Dimensions: height 54 mm, width 41 mm
Copyright: Rijks Museum: Open Domain
Curator: Oh, this photograph has a hushed quality to it, almost ghostly. Editor: It certainly does. Here we see a page opened from a publication containing a portrait of Hendrik Filips van Bourbon-Orléans. It predates 1892. Curator: The portrait's mood is undeniably formal, yet the lighting...it's so soft. It's printed on paper, right? Is that the key to this almost fragile impression it leaves? Editor: Yes, indeed. It's a printed photograph, so the materiality speaks to the means of its dissemination at the time. Print culture and the availability of images—that's what I'm drawn to. How would an image like this circulated? Who was it supposed to reach? Curator: Oh, I adore thinking of how far images can travel. This photograph...it has a narrative quality that transcends time and location. Looking at this open book, it invites pondering about the stories untold between its pages.
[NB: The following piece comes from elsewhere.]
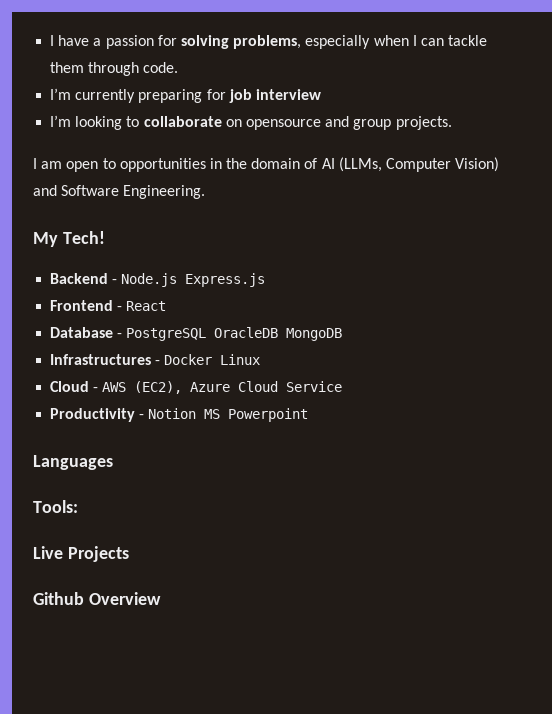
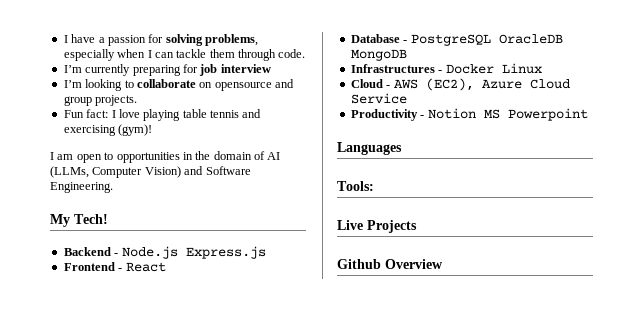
+ Fun fact: I love playing table tennis and exercising (gym)!

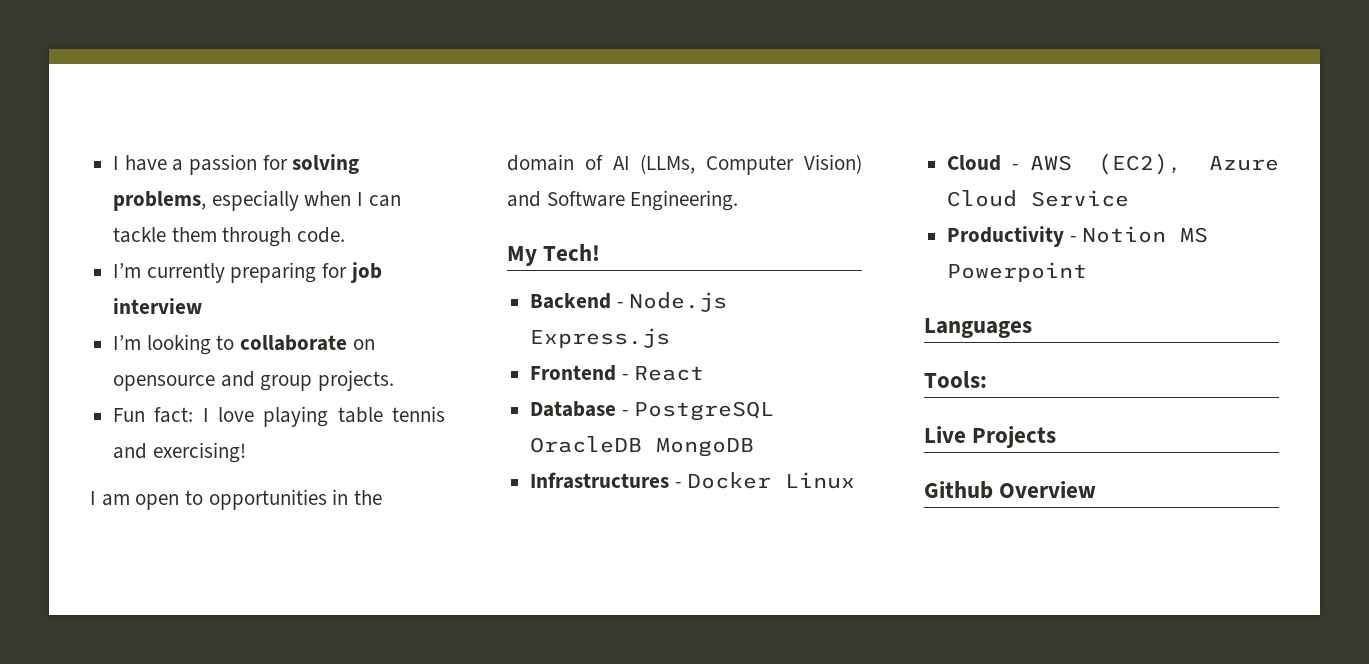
- Fun fact: I love playing table tennis and exercising (gym)!
+ Fun fact: I love playing table tennis and exercising!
Does the portrait resonate with you in that aspect? Editor: Absolutely. The arrangement itself – a face sandwiched by blocks of text, the whole embedded in the labor of publishing. One wants to examine the materiality of each of these things—paper stock, ink, typesetting—all reflecting different production practices and then their distribution for a larger political objective. It must tell an interesting story of Bourbon’s restoration or their position within a society rapidly changing! Curator: I get a sense of that tension as well; it evokes a feeling of longing, even confinement perhaps. Perhaps the photo in itself does the trick... Editor: Well said, both of us can delve into either image-making, societal functions, but at the very center of both perspectives is the human component. Curator: So true. It's been really interesting considering the various textures that reside even within something two-dimensional like this old book. Editor: Indeed. It highlights just how rich even a seemingly simple image can be, particularly when approached from a material and process-driven standpoint.
Be the first to comment and join the conversation on the ultimate creative platform.